* **What the task requires**
Once every line in the data below has been checked for "operate", give the number of lines that hold it, and only that.

(Revision comparison data)
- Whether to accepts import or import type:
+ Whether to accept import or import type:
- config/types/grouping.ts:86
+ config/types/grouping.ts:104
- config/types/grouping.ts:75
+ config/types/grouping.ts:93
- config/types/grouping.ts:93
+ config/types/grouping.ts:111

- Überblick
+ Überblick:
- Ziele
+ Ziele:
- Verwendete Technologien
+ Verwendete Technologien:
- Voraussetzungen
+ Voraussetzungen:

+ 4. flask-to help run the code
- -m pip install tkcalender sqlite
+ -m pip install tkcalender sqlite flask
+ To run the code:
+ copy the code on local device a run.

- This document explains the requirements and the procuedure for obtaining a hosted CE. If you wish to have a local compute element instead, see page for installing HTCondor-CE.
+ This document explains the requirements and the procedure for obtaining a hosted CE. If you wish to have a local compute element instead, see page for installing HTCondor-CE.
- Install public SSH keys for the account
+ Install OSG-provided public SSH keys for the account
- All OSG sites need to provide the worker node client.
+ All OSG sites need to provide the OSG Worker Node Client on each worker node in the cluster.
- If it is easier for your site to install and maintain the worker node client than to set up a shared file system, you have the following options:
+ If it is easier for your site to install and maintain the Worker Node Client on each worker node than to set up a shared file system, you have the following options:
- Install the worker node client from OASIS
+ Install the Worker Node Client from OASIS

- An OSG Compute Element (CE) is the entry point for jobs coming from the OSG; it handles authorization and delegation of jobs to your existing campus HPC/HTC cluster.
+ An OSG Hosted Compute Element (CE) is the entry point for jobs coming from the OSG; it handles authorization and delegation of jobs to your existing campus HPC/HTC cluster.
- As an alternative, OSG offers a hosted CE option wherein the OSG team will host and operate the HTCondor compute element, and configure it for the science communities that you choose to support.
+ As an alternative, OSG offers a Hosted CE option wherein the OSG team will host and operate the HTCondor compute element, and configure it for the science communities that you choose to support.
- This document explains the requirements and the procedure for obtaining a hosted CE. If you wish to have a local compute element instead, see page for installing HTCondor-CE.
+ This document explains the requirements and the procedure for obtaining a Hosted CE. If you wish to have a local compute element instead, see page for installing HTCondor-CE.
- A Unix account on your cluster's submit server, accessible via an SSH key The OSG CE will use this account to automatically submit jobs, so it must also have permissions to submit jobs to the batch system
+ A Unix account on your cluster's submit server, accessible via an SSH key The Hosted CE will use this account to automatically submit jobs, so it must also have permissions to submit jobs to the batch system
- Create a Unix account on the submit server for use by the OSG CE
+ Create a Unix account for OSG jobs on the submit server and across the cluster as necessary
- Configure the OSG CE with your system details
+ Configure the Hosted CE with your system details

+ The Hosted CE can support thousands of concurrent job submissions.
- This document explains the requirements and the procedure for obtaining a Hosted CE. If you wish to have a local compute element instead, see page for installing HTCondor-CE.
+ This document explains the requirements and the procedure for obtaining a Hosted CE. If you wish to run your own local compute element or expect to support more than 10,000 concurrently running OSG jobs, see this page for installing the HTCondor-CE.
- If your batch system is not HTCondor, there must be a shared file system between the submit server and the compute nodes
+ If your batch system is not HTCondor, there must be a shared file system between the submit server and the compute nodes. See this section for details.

* **Result**
2